Next’s pre-tax profit surged 19.3% to £324.2m in its first half as it experienced its “strongest sales growth for many years”.
Sales jumped 10.3% to £1.85bn in the six months to July 26 and both store and online delivered “significant growth” with revenue rising 7.5% and 16.2% respectively.
The retailer highlighted it was the first time in several years that its retail business had contributed more to the growth of the company than its UK Directory business. It overseas online business is now making a “healthy contribution” to growth and accounts for a “significant share” of Directory growth.
Next brands sales increased 2.3% because of existing retail space and 2.4% because of new space. Meanwhile, UK Directory sales added 3.2% to total sales growth, overseas Directory added 2% and new online branded fashion site Label added 0.8%
Next said it had improved and extended its ranges, opened profitable new space, improved its service and grown its online business. However, the fashion and homewares retailer said the stellar performance was in some part down to external factors.
It said: “An improving economy, low interest rates, increasing availability of credit, less general discounting on the high street and much better summer weather have, we believe, all contributed to an improvement in our sales performance. In addition, an improved housing market has helped our Home business.”

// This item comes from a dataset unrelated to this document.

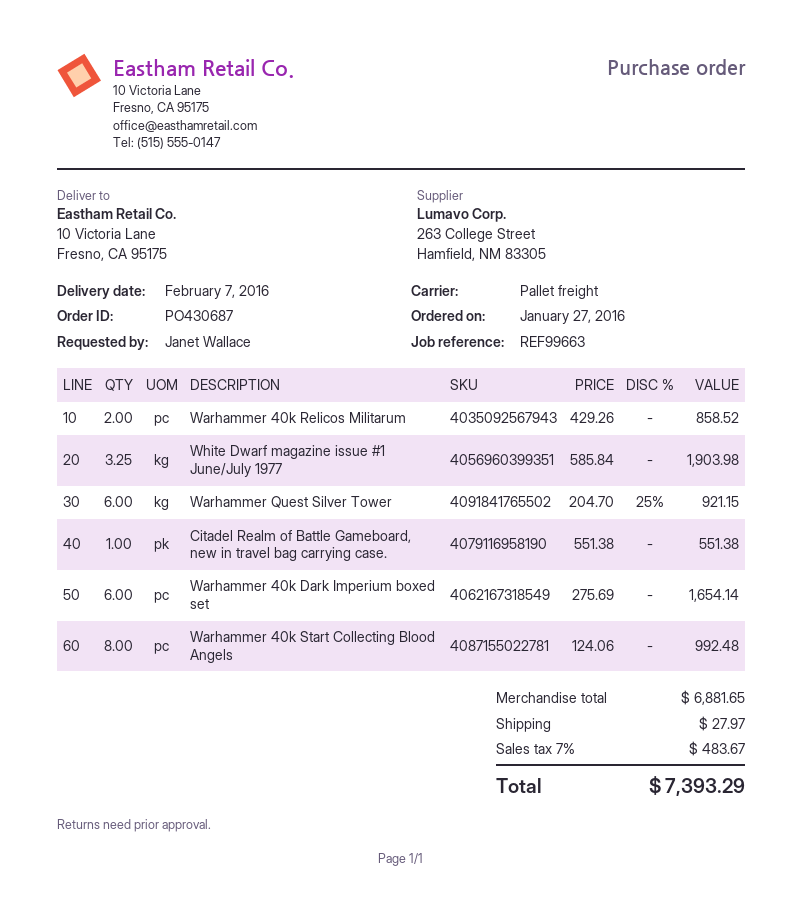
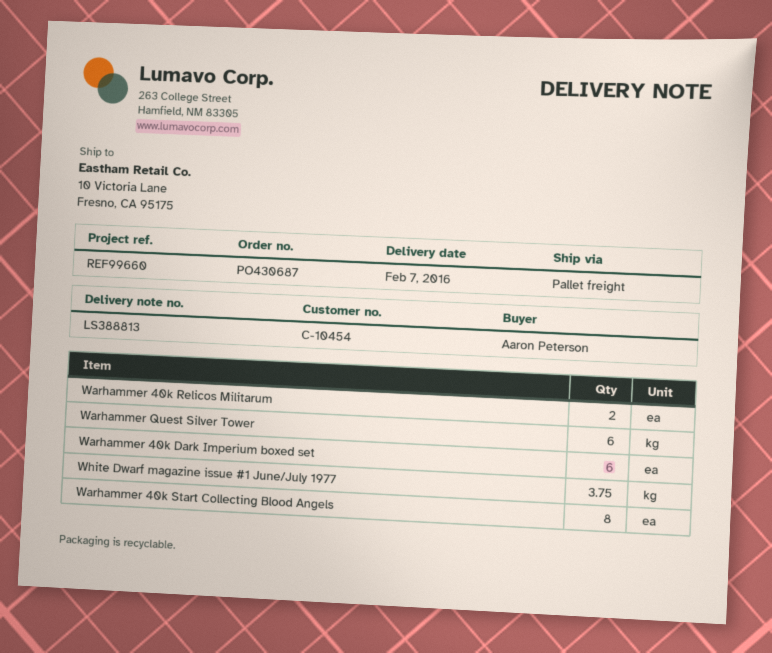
reference: REF99663 -> REF99660
ordered by: Janet Wallace -> Aaron Peterson
White Dwarf magazine issue #1 June/July 1977: 3.25 -> 3.75
Citadel Realm of Battle Gameboard, new in travel bag carrying case.: 1 -> none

However, it warned: “We remain mindful that some of these factors are likely to be less favourable next year and this year’s fine summer weather could present tough comparatives next year, when interest rates are also expected to rise.”
Next expects to grow 10% in the third quarter and 4% in the fourth quarter, when it faces strong comparatives. For the full year it expects sales to rise between 7% and 10% while pre-tax profit will jump from between 11% and 17% or £775m to £815m.
The retailer returned £223m to shareholders through three special dividends, two of which were paid in the first half. A further £105m has been returned through share buybacks.
Next said it has five focuses for the rest of the year.
1. Improving product and design – Next has started to take greater fashion risks by adopting new trends earlier and in greater depth. However it intends to do more. It also wants to adopt a more ‘fast-fashion’ approach by developing relationships with quick response suppliers.
It has started buying for four distinct seasons to be more weather-appropriate. Next has also stretched its price architecture to include more premium products.
2. Developing its retail stores - tax profit will jump from between 11% and 17%, or £775m and £815m.The retailer is to open more larger format stores, which will account for around 70% of net new space over its current year.
It is also investing in the architecture and external appearance of its stores to “redefine what can be achieved out of town”, moving away from the traditional “shed” format to buildings that reflect the “design aspirations of our product ranges”.
The retailer is in negotiations to expand at least 25 town and city centre stores and will have extended four in the second half.
3. Developing Directory in the UK – The retailer has increased the number of publications to make its Directory more responsive to trends.
The retailer will also shortly be extending the cut-off for next-day-to-store deliveries from 10pm to midnight.
4. Developing Directory Overseas - During the last six months Next began trading online in 11 new territories including Cyprus, Malta, Saudi Arabia, Belarus and China. China has started well and looks like it presents the “most interesting opportunity”, according to the retailer.
The retailer intends to open a local warehouse hub in Northern Ireland to allow it to offer next-day delivery for orders taken before 10pm in both Northern Ireland and most of Eire. The retailer said it will act as a test-bed for further hubs further afield. It will open a second overseas distribution hub during 2015/16; this is likely to be located in Eastern Europe.
5. Developing Label – Next said its branded website and publication Label had been successful.